咳宇文会这才发觉,刚才自己一时失态,竟然在幕府这等肃穆之地大声喧哗,而且而且还指着主将的鼻子大骂。
宇文会拍了拍后脑勺,说:那甚么抒发一下感慨而已,你们继续、继续。
杨兼说:高阿那肱的气焰不可一世,现在给他挖下一个坑,他必然会想也不想立刻跳下来,等他一到,咱们立刻收网。
众人立刻拱手,齐声:是,将军!
粮草来了!!
粮草回来了!
将军!粮草,粮草真的截回来了!
跑出去的齐军满载而归,一辆辆粮车长龙一样运送到齐军营地之内,高阿那肱没想到真的成了,本还以为是杨兼那面儿的计谋,眼看着这一辆接一辆的粮车,欢心的不能自已。
哈哈哈!周贼小儿,不过如此!高阿那肱仰天大笑:一个没打过仗的小毛孩子而已,竟然还想和本将军斗?!

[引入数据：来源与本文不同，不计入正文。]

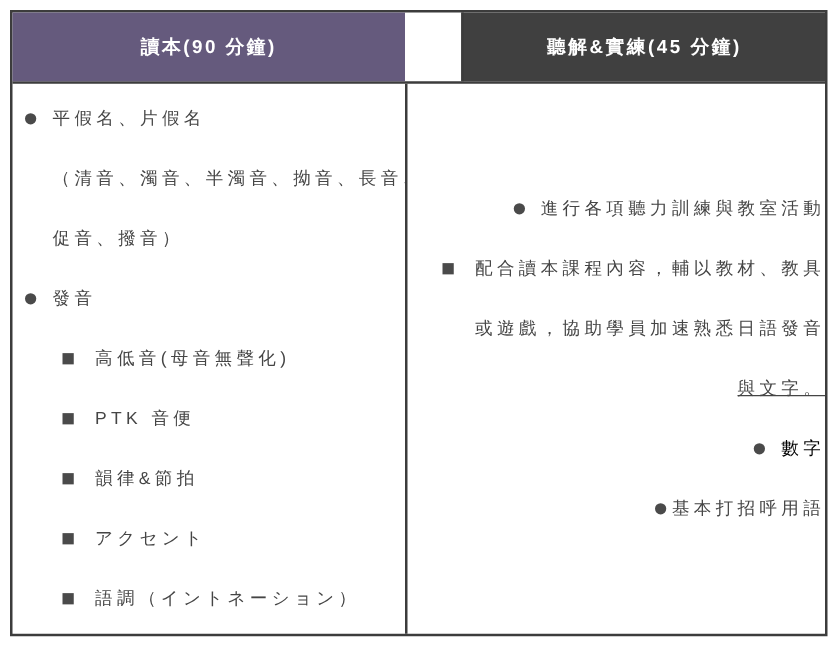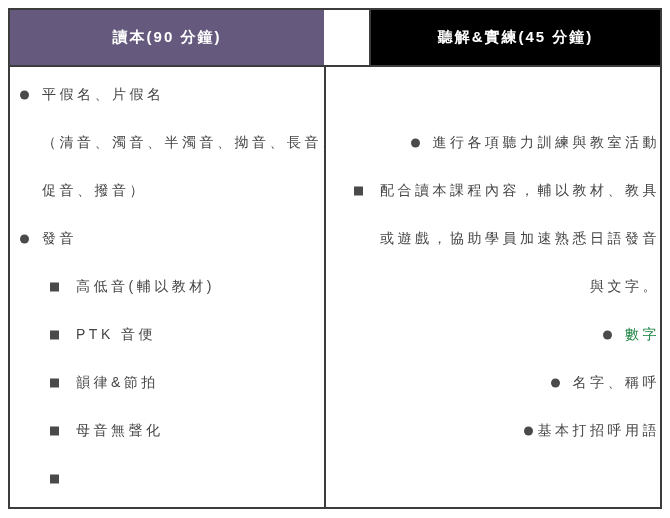--- a/index.html
+++ b/index.html
@@ -89,80 +89,77 @@
   .line.ind0 .marker { left: 10px; }
   .line.ind1 .marker { left: 40px; }
 </style>
 </head>
 <body>
 
 <div class="page">
   <div class="course-table">
     <div class="header-row">
       <div class="header-cell left" style="background: rgb(101, 90, 125);">讀本(90 分鐘)</div>
-      <div class="header-cell right" style="background: #000000; margin-left: 45px;">聽解&amp;實練(45 分鐘)</div>
+      <div class="header-cell right" style="background: #404040; margin-left: 45px;">聽解&amp;實練(45 分鐘)</div>
     </div>
     <div class="body-row">
       <div class="body-cell left">
           <div class="line ind0">
             <span class="marker circle" style="background: rgb(74, 74, 74);"></span>
             <span class="txt" style="color: rgb(69, 69, 69);">平假名、片假名</span>
           </div>
           <div class="line ind0">
             <span class="txt" style="color: rgb(69, 69, 69);">（清音、濁音、半濁音、拗音、長音、</span>
           </div>
           <div class="line ind0">
             <span class="txt" style="color: rgb(69, 69, 69);">促音、撥音）</span>
           </div>
           <div class="line ind0">
             <span class="marker circle" style="background: rgb(74, 74, 74);"></span>
             <span class="txt" style="color: rgb(69, 69, 69);">發音</span>
           </div>
           <div class="line ind1">
             <span class="marker square" style="background: rgb(74, 74, 74);"></span>
-            <span class="txt" style="color: rgb(69, 69, 69);">高低音(輔以教材)</span>
+            <span class="txt" style="color: rgb(69, 69, 69);">高低音(母音無聲化)</span>
           </div>
           <div class="line ind1">
             <span class="marker square" style="background: rgb(74, 74, 74);"></span>
             <span class="txt" style="color: rgb(69, 69, 69);">PTK 音便</span>
           </div>
           <div class="line ind1">
             <span class="marker square" style="background: rgb(74, 74, 74);"></span>
             <span class="txt" style="color: rgb(69, 69, 69);">韻律&amp;節拍</span>
           </div>
           <div class="line ind1">
             <span class="marker square" style="background: rgb(74, 74, 74);"></span>
-            <span class="txt" style="color: rgb(69, 69, 69);">母音無聲化</span>
+            <span class="txt" style="color: rgb(69, 69, 69);">アクセント</span>
           </div>
           <div class="line ind1">
             <span class="marker square" style="background: rgb(74, 74, 74);"></span>
+            <span class="txt" style="color: rgb(69, 69, 69);">語調（イントネーション）</span>
           </div>
         </div>
       <div class="body-cell right">
           <div class="line ind0">
             <span class="marker circle" style="background: rgb(74, 74, 74);"></span>
             <span class="txt" style="color: rgb(69, 69, 69);">進行各項聽力訓練與教室活動</span>
           </div>
           <div class="line ind1">
             <span class="marker square" style="background: rgb(74, 74, 74);"></span>
             <span class="txt" style="color: rgb(69, 69, 69);">配合讀本課程內容，輔以教材、教具</span>
           </div>
           <div class="line ind1">
             <span class="txt" style="color: rgb(69, 69, 69);">或遊戲，協助學員加速熟悉日語發音</span>
           </div>
           <div class="line ind1">
-            <span class="txt" style="color: rgb(69, 69, 69);">與文字。</span>
+            <span class="txt" style="color: rgb(69, 69, 69); text-decoration: underline;">與文字。</span>
           </div>
           <div class="line ind0">
             <span class="marker circle" style="background: rgb(74, 74, 74);"></span>
-            <span class="txt" style="color: #15803d;">數字</span>
-          </div>
-          <div class="line ind0">
-            <span class="marker circle" style="background: rgb(74, 74, 74);"></span>
-            <span class="txt" style="color: rgb(69, 69, 69);">名字、稱呼</span>
+            <span class="txt" style="color: #000000;">數字</span>
           </div>
           <div class="line ind0">
             <span class="marker circle" style="background: rgb(74, 74, 74);"></span>
             <span class="txt" style="color: rgb(69, 69, 69); padding-left: 24px;">基本打招呼用語</span>
           </div>
         </div>
     </div>
   </div>
 </div>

高阿那肱的亲信手舞足蹈的讲述着:将军您有所不知!小人们还看到了周贼的主将,那周贼主将丢盔卸甲,被我等追赶出几里,背心中了一箭,滚下山崖,倘或侥幸活着,也只是个废人了,看那模样,怕是凶多吉少啊!
干得好!干得好!!
高阿那肱听着亲信门添油加醋的说辞,他本就欢心,此时自得意满更是膨胀起来,恨不能把自己的牛皮给撑破了,大笑连连,说:好得很!
因着劫粮成功,高阿那肱登时不疑有他,便相信了所谓的万忸于智亲信,把亲信又招到跟前,还赏赐了很多金银珠宝。
亲信又开始支招,说:这镇军将军狡诈的厉害,他们想要在会盟之上伏击将军,高将军不如先下手为强,会盟前一天趁夜偷袭了会盟大营,如此一来,一劳永逸,周贼失去了镇军将军这一万先锋,看他们还怎么打仗,天子必然对高将军另眼相看!
说得好!你说得好!高阿那肱抚掌说:没错,趁着我军军威大振,一定要将周贼挫败,一波端了!
高阿那肱又吩咐亲信,说:你去准备,假意答应周贼会盟,点齐兵马,会盟前夜,咱们便倾巢出动,一举歼灭周贼!
将军所言甚是!
齐军营中欢欣鼓舞,大批粮草运送而来,这可是大阵仗,声音自然小不得。
杨广被关押在营帐之中,整个营帐充斥着一股浓郁的血腥味,宇文胄满身是血,瘫倒在一边,闭着眼睛一动不动,地上积攒了一洼的血迹,已经暗沉下来,也没有人理会他的死活。
杨广听到外面的欢呼声,还有饮酒庆功的声音,眯了眯眼睛,杨兼如此机敏的一个人,竟然会被高阿那肱夺去粮草?
哗啦
就在此时,有人走入了营帐之中,杨广还以为是高阿那肱又来折磨他们,但是仔细一看,并不是高阿那肱,但是也穿着齐军的官服。
此人并不是高阿那肱,而是北齐天子派来支援的后续援军,领军之人也是当朝的红人,乃他骆拔氏。
这他骆拔还有另外一个名字,叫做穆提婆。杨广知道此子,穆提婆与高阿那肱在不久的将来,会成为北齐三贵,身份显赫不可一世。
说起他骆拔,本是宫中的贱奴,出身贱籍,他的母亲便是历史上大名鼎鼎的陆令萱。因着母亲得宠,他骆拔也鸡犬升天,开始鱼肉朝廷,在未来的日子里,他不只是权倾朝野只手遮天,更是构陷北齐三将之一的落雕都督斛律光,斛律光与高长恭之死,也加速了北齐的灭亡,可以说他骆拔和高阿那肱都算是北齐灭亡的刽子手了。
他骆拔如今的地位不及高阿那肱,连个将军都不是,因着母亲的缘故,混了个一官半职来到军中,负责援助高阿那肱拦截周师。
杨广眯着眼睛偷偷打量他骆拔,似乎在算计着甚么
这便是高将军抓来的俘虏?
身后的齐军士兵立刻回禀他骆拔,说:正是!
杨广瞥了一眼宇文胄,宇文胄一直昏死着,因着失血过多,或许只有一口气了,如果不想法子,恐怕很快便会断气。
杨广见宇文胄正在昏厥,不省人事,所以并不需要顾虑甚么,也不怕露馅,便笑了起来。
他声音软软糯糯,笑起来却异常诡异,伴随着外面士兵载歌载舞的欢庆声,竟有一些令人不寒而栗的感觉。
小崽子,你笑甚么!?他骆拔突听他发笑,立刻质问。
杨广见他上钩,挣扎着坐起身来,仰着头看向他骆拔,摆出一副天真无邪的孩童面容,歪了歪头脑袋,问:这个叔叔,你是不是太监鸭?
杨广的声音奶里奶气,他骆拔一听却登时炸了,怒吼说:小崽子,你竟敢羞辱于我?!